In deze zaak heeft [eiseres] B.V. beroep ingesteld tegen een uitspraak op bezwaar van de heffingsambtenaar van de gemeente Hilversum, welke uitspraak dateert van 12 september 2023. De zitting vond plaats op 23 juni 2025, waarbij mr. D.A.N. Bartels MRE als gemachtigde van [eiseres] B.V. aanwezig was. De verweerder was niet vertegenwoordigd. Na de zitting heeft Bartels verzocht om heropening van het onderzoek, maar de rechtbank heeft dit verzoek afgewezen, omdat zij voldoende informatie had om zonder zitting uitspraak te doen.

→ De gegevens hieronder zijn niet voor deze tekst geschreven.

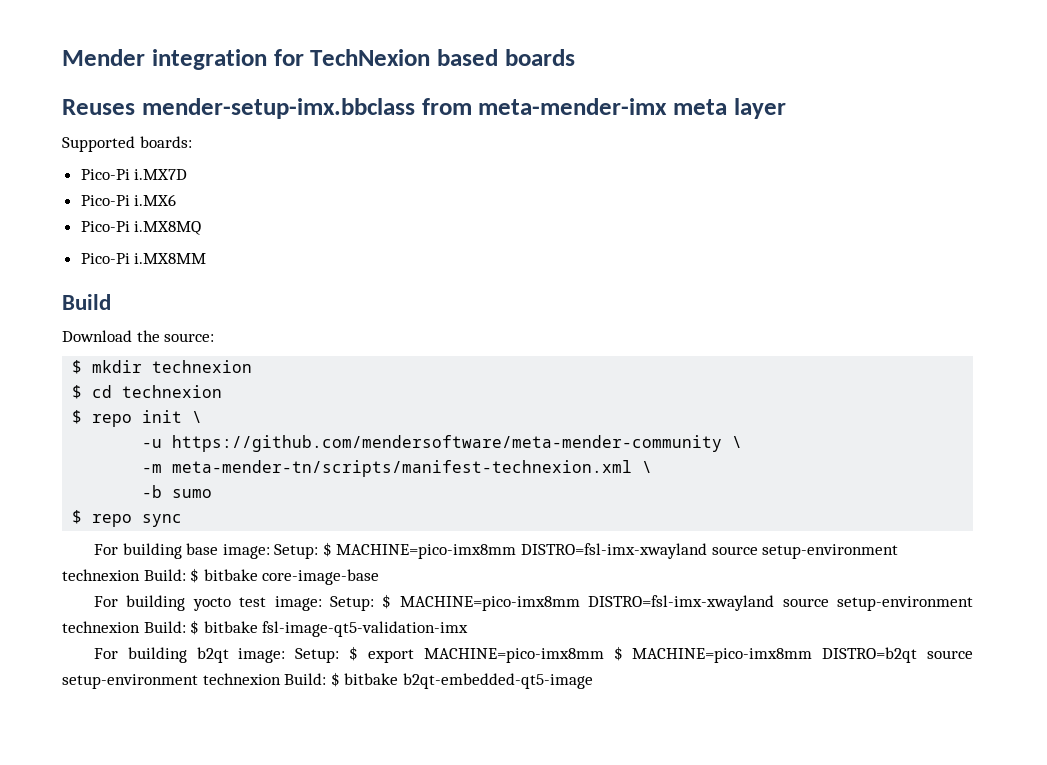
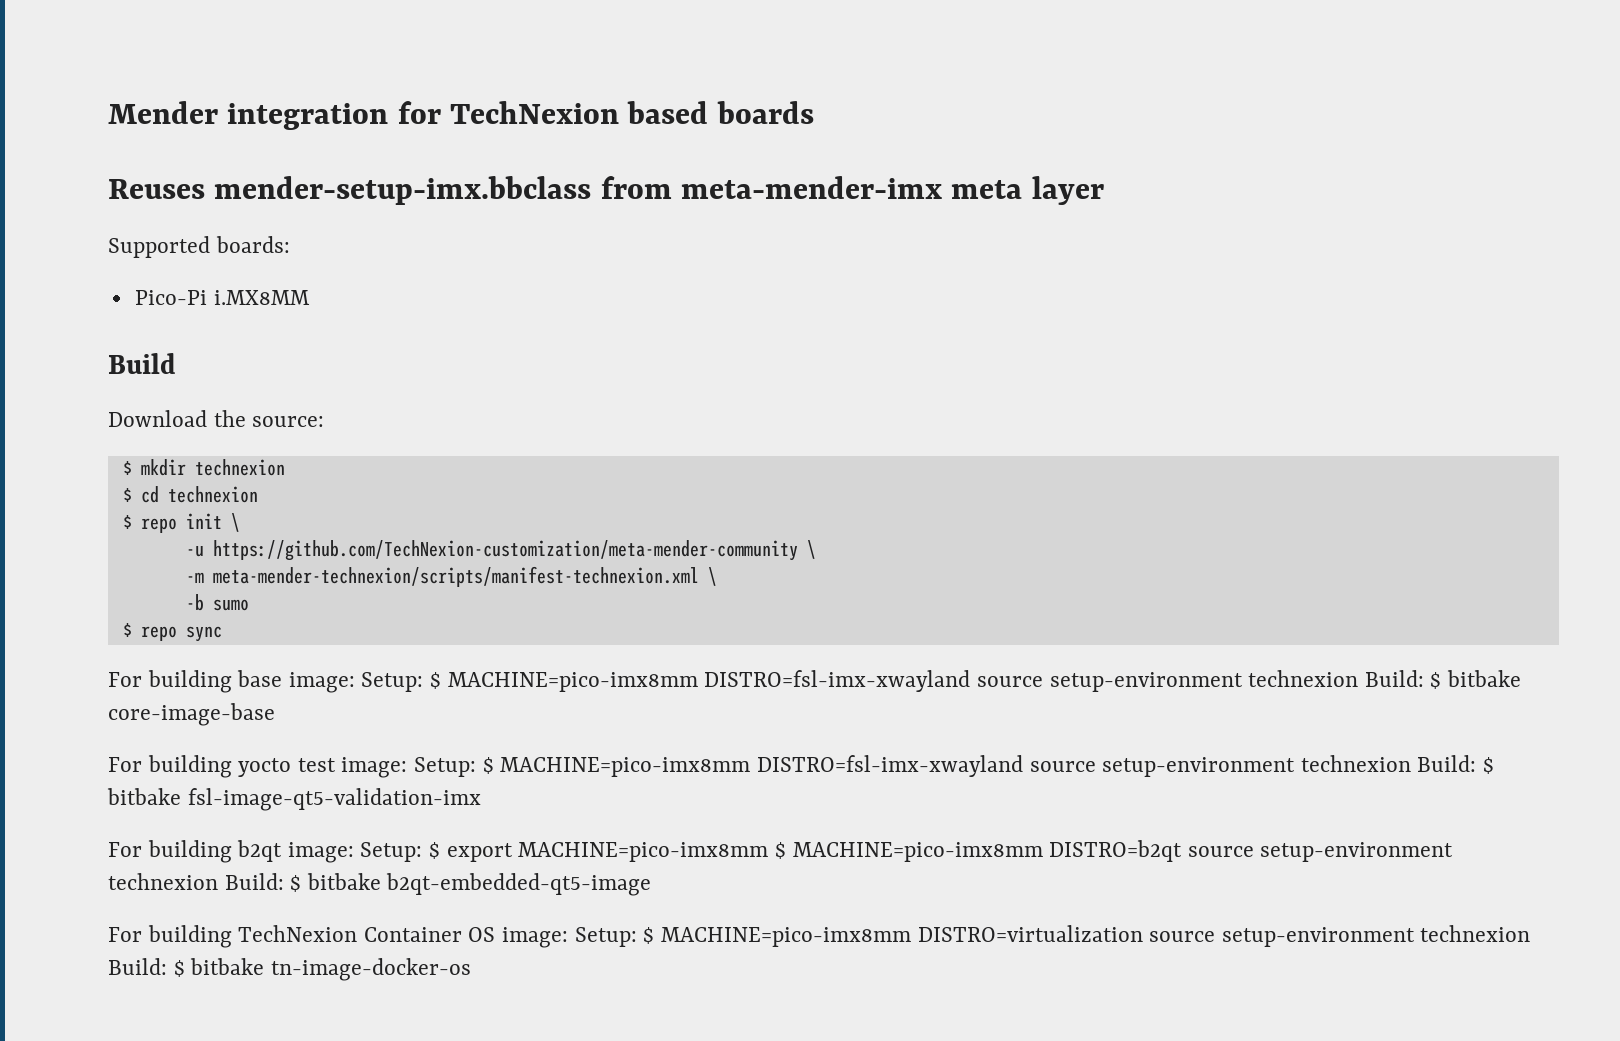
[80,169,188,180] [80,194,177,206] [80,221,202,235] // Pico-Pi i.MX7D // Pico-Pi i.MX6 // Pico-Pi i.MX8MQ -> (290, 244) none
[172,435,723,452] https://github.com/mendersoftware/meta-mender-community -> [212,540,798,561] https://github.com/TechNexion-customization/meta-mender-community
[172,460,633,477] meta-mender-tn/scripts/manifest-technexion.xml -> [212,566,699,587] meta-mender-technexion/scripts/manifest-technexion.xml
(593, 681) none -> [108,925,1531,948] [108,958,471,981] // For building TechNexion Container OS image: Setup: $ MACHINE=pico-imx8mm DISTRO=virtualization source setup-environment technexion Build: $ bitbake tn-image-docker-os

De rechtbank overweegt dat het beroepschrift van Bartels niet voldoet aan de eisen van de Algemene wet bestuursrecht (Awb), omdat de identiteit van de persoon namens wie het beroep is ingesteld niet bekend is gemaakt binnen de beroepstermijn. De rechtbank stelt vast dat de beroepstermijn liep tot en met 24 oktober 2023, maar dat Bartels geen stukken heeft overgelegd waaruit de identiteit van de eiser(es) blijkt. Dit verzuim kan niet worden hersteld, waardoor het beroep niet-ontvankelijk wordt verklaard.
Daarnaast heeft Bartels verzocht om vergoeding van immateriële schade wegens een onredelijk lange procedure. De rechtbank wijst dit verzoek af, omdat niet kan worden vastgesteld dat [eiseres] B.V. daadwerkelijk beroep heeft willen instellen. De rechtbank concludeert dat er geen aanleiding is voor vergoeding van proceskosten. De uitspraak is gedaan door mr. I. Helmich en is openbaar uitgesproken op 30 juli 2025.